- _Exercise objective_:
Give back every record precisely.

::::::

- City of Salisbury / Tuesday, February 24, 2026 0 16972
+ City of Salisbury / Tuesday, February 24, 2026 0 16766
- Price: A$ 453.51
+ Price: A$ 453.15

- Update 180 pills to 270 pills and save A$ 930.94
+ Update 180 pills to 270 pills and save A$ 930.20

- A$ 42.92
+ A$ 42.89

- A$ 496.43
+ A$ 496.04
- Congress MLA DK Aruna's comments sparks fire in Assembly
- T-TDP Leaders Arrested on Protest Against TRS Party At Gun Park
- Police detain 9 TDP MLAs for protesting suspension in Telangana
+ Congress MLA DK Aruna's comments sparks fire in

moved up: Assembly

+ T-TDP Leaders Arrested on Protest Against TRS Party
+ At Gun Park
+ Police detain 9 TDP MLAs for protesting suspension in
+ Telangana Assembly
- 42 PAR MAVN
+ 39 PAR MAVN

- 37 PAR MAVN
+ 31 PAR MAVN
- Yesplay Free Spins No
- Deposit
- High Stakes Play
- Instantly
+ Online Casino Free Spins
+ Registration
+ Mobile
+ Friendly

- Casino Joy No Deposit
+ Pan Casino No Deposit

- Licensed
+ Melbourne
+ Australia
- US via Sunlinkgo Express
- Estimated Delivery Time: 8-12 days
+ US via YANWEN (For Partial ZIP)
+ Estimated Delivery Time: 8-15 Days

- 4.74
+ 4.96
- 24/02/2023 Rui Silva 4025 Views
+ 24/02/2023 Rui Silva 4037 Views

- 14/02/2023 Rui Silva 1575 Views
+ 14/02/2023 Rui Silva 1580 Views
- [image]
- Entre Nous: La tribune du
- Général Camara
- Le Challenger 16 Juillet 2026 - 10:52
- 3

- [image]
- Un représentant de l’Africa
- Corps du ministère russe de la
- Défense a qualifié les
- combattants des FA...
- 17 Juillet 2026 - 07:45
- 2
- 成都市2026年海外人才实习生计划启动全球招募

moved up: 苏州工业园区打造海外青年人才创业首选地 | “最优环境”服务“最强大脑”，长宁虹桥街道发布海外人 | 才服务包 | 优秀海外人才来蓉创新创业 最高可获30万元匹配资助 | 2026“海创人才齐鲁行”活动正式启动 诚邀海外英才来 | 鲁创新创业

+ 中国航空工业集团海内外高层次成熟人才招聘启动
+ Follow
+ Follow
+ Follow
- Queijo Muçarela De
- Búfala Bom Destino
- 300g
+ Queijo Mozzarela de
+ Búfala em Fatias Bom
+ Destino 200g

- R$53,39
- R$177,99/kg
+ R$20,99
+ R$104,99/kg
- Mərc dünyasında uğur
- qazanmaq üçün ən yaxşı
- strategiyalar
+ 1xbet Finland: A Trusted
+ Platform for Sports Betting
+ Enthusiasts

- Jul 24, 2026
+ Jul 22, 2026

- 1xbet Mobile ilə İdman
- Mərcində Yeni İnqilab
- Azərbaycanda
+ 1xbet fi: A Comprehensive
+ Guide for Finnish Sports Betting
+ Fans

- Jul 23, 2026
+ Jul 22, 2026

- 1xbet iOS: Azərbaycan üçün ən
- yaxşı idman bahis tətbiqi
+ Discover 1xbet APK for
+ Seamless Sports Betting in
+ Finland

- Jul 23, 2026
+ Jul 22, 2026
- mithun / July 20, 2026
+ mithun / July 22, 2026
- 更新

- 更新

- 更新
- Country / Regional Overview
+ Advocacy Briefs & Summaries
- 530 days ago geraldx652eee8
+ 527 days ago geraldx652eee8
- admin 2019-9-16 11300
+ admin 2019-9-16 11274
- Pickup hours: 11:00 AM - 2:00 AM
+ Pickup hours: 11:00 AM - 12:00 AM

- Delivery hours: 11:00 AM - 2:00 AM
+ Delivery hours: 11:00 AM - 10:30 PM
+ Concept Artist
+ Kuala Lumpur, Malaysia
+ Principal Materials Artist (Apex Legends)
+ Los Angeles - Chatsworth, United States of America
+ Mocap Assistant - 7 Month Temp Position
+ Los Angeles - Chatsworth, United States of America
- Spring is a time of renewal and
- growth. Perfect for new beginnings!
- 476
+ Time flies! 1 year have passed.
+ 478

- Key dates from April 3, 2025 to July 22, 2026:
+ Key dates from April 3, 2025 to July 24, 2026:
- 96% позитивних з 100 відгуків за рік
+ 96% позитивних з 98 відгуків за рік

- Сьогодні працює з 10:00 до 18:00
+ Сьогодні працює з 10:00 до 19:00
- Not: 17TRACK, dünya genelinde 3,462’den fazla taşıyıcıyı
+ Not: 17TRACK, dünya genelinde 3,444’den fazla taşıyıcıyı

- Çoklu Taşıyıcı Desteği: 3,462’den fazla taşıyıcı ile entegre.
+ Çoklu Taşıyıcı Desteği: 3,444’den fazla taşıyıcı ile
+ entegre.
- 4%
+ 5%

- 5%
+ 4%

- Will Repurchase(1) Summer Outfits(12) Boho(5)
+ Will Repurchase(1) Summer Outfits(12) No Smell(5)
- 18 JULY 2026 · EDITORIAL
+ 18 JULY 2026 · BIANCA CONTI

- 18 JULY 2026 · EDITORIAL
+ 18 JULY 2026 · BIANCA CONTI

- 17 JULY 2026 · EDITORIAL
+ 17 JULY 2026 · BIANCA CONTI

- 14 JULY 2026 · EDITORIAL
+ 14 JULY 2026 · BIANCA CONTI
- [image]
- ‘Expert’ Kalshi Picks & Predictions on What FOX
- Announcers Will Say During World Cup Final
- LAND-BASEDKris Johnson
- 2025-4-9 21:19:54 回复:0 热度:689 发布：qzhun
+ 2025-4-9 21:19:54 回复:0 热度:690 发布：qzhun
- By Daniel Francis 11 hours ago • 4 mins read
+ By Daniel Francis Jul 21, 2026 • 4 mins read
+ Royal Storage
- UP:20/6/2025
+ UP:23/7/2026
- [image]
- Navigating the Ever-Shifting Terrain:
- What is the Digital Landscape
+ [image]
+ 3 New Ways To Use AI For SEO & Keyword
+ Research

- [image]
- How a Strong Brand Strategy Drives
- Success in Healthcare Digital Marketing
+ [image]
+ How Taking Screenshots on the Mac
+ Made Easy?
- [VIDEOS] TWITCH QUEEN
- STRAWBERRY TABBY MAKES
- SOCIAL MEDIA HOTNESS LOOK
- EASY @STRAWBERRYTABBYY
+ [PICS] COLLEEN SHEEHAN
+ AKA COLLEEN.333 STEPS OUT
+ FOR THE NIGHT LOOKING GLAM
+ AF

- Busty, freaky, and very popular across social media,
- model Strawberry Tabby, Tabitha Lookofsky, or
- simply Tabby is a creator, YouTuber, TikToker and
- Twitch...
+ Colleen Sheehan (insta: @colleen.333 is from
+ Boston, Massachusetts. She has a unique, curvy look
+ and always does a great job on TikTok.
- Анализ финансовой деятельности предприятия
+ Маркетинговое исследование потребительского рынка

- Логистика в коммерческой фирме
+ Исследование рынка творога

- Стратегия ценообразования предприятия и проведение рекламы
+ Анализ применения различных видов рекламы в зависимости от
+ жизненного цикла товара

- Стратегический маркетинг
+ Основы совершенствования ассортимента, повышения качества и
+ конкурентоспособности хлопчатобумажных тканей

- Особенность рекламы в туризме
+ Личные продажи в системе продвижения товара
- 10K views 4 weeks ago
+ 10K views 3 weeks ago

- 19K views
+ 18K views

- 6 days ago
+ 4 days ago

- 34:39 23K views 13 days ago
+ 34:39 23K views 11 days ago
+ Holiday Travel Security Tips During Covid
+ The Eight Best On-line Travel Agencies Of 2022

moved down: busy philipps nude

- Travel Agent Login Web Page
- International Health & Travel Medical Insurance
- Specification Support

::::::

- _Exercise output_:
- City of Salisbury / Tuesday, February 24, 2026 0 16972
+ City of Salisbury / Tuesday, February 24, 2026 0 16766
- Price: A$ 453.51
+ Price: A$ 453.15

- Update 180 pills to 270 pills and save A$ 930.94
+ Update 180 pills to 270 pills and save A$ 930.20

- A$ 42.92
+ A$ 42.89

- A$ 496.43
+ A$ 496.04
- Congress MLA DK Aruna's comments sparks fire in Assembly
- T-TDP Leaders Arrested on Protest Against TRS Party At Gun Park
- Police detain 9 TDP MLAs for protesting suspension in Telangana
+ Congress MLA DK Aruna's comments sparks fire in

moved up: Assembly

+ T-TDP Leaders Arrested on Protest Against TRS Party
+ At Gun Park
+ Police detain 9 TDP MLAs for protesting suspension in
+ Telangana Assembly
- 42 PAR MAVN
+ 39 PAR MAVN

- 37 PAR MAVN
+ 31 PAR MAVN
- Yesplay Free Spins No
- Deposit
- High Stakes Play
- Instantly
+ Online Casino Free Spins
+ Registration
+ Mobile
+ Friendly

- Casino Joy No Deposit
+ Pan Casino No Deposit

- Licensed
+ Melbourne
+ Australia
- US via Sunlinkgo Express
- Estimated Delivery Time: 8-12 days
+ US via YANWEN (For Partial ZIP)
+ Estimated Delivery Time: 8-15 Days

- 4.74
+ 4.96
- 24/02/2023 Rui Silva 4025 Views
+ 24/02/2023 Rui Silva 4037 Views

- 14/02/2023 Rui Silva 1575 Views
+ 14/02/2023 Rui Silva 1580 Views
- [image]
- Entre Nous: La tribune du
- Général Camara
- Le Challenger 16 Juillet 2026 - 10:52
- 3

- [image]
- Un représentant de l’Africa
- Corps du ministère russe de la
- Défense a qualifié les
- combattants des FA...
- 17 Juillet 2026 - 07:45
- 2
- 成都市2026年海外人才实习生计划启动全球招募

moved up: 苏州工业园区打造海外青年人才创业首选地 | “最优环境”服务“最强大脑”，长宁虹桥街道发布海外人 | 才服务包 | 优秀海外人才来蓉创新创业 最高可获30万元匹配资助 | 2026“海创人才齐鲁行”活动正式启动 诚邀海外英才来 | 鲁创新创业

+ 中国航空工业集团海内外高层次成熟人才招聘启动
+ Follow
+ Follow
+ Follow
- Queijo Muçarela De
- Búfala Bom Destino
- 300g
+ Queijo Mozzarela de
+ Búfala em Fatias Bom
+ Destino 200g

- R$53,39
- R$177,99/kg
+ R$20,99
+ R$104,99/kg
- Mərc dünyasında uğur
- qazanmaq üçün ən yaxşı
- strategiyalar
+ 1xbet Finland: A Trusted
+ Platform for Sports Betting
+ Enthusiasts

- Jul 24, 2026
+ Jul 22, 2026

- 1xbet Mobile ilə İdman
- Mərcində Yeni İnqilab
- Azərbaycanda
+ 1xbet fi: A Comprehensive
+ Guide for Finnish Sports Betting
+ Fans

- Jul 23, 2026
+ Jul 22, 2026

- 1xbet iOS: Azərbaycan üçün ən
- yaxşı idman bahis tətbiqi
+ Discover 1xbet APK for
+ Seamless Sports Betting in
+ Finland

- Jul 23, 2026
+ Jul 22, 2026
- mithun / July 20, 2026
+ mithun / July 22, 2026
- 更新

- 更新

- 更新
- Country / Regional Overview
+ Advocacy Briefs & Summaries
- 530 days ago geraldx652eee8
+ 527 days ago geraldx652eee8
- admin 2019-9-16 11300
+ admin 2019-9-16 11274
- Pickup hours: 11:00 AM - 2:00 AM
+ Pickup hours: 11:00 AM - 12:00 AM

- Delivery hours: 11:00 AM - 2:00 AM
+ Delivery hours: 11:00 AM - 10:30 PM
+ Concept Artist
+ Kuala Lumpur, Malaysia
+ Principal Materials Artist (Apex Legends)
+ Los Angeles - Chatsworth, United States of America
+ Mocap Assistant - 7 Month Temp Position
+ Los Angeles - Chatsworth, United States of America
- Spring is a time of renewal and
- growth. Perfect for new beginnings!
- 476
+ Time flies! 1 year have passed.
+ 478

- Key dates from April 3, 2025 to July 22, 2026:
+ Key dates from April 3, 2025 to July 24, 2026:
- 96% позитивних з 100 відгуків за рік
+ 96% позитивних з 98 відгуків за рік

- Сьогодні працює з 10:00 до 18:00
+ Сьогодні працює з 10:00 до 19:00
- Not: 17TRACK, dünya genelinde 3,462’den fazla taşıyıcıyı
+ Not: 17TRACK, dünya genelinde 3,444’den fazla taşıyıcıyı

- Çoklu Taşıyıcı Desteği: 3,462’den fazla taşıyıcı ile entegre.
+ Çoklu Taşıyıcı Desteği: 3,444’den fazla taşıyıcı ile
+ entegre.
- 4%
+ 5%

- 5%
+ 4%

- Will Repurchase(1) Summer Outfits(12) Boho(5)
+ Will Repurchase(1) Summer Outfits(12) No Smell(5)
- 18 JULY 2026 · EDITORIAL
+ 18 JULY 2026 · BIANCA CONTI

- 18 JULY 2026 · EDITORIAL
+ 18 JULY 2026 · BIANCA CONTI

- 17 JULY 2026 · EDITORIAL
+ 17 JULY 2026 · BIANCA CONTI

- 14 JULY 2026 · EDITORIAL
+ 14 JULY 2026 · BIANCA CONTI
- [image]
- ‘Expert’ Kalshi Picks & Predictions on What FOX
- Announcers Will Say During World Cup Final
- LAND-BASEDKris Johnson
- 2025-4-9 21:19:54 回复:0 热度:689 发布：qzhun
+ 2025-4-9 21:19:54 回复:0 热度:690 发布：qzhun
- By Daniel Francis 11 hours ago • 4 mins read
+ By Daniel Francis Jul 21, 2026 • 4 mins read
+ Royal Storage
- UP:20/6/2025
+ UP:23/7/2026
- [image]
- Navigating the Ever-Shifting Terrain:
- What is the Digital Landscape
+ [image]
+ 3 New Ways To Use AI For SEO & Keyword
+ Research

- [image]
- How a Strong Brand Strategy Drives
- Success in Healthcare Digital Marketing
+ [image]
+ How Taking Screenshots on the Mac
+ Made Easy?
- [VIDEOS] TWITCH QUEEN
- STRAWBERRY TABBY MAKES
- SOCIAL MEDIA HOTNESS LOOK
- EASY @STRAWBERRYTABBYY
+ [PICS] COLLEEN SHEEHAN
+ AKA COLLEEN.333 STEPS OUT
+ FOR THE NIGHT LOOKING GLAM
+ AF

- Busty, freaky, and very popular across social media,
- model Strawberry Tabby, Tabitha Lookofsky, or
- simply Tabby is a creator, YouTuber, TikToker and
- Twitch...
+ Colleen Sheehan (insta: @colleen.333 is from
+ Boston, Massachusetts. She has a unique, curvy look
+ and always does a great job on TikTok.
- Анализ финансовой деятельности предприятия
+ Маркетинговое исследование потребительского рынка

- Логистика в коммерческой фирме
+ Исследование рынка творога

- Стратегия ценообразования предприятия и проведение рекламы
+ Анализ применения различных видов рекламы в зависимости от
+ жизненного цикла товара

- Стратегический маркетинг
+ Основы совершенствования ассортимента, повышения качества и
+ конкурентоспособности хлопчатобумажных тканей

- Особенность рекламы в туризме
+ Личные продажи в системе продвижения товара
- 10K views 4 weeks ago
+ 10K views 3 weeks ago

- 19K views
+ 18K views

- 6 days ago
+ 4 days ago

- 34:39 23K views 13 days ago
+ 34:39 23K views 11 days ago
+ Holiday Travel Security Tips During Covid
+ The Eight Best On-line Travel Agencies Of 2022

moved down: busy philipps nude

- Travel Agent Login Web Page
- International Health & Travel Medical Insurance
- Specification Support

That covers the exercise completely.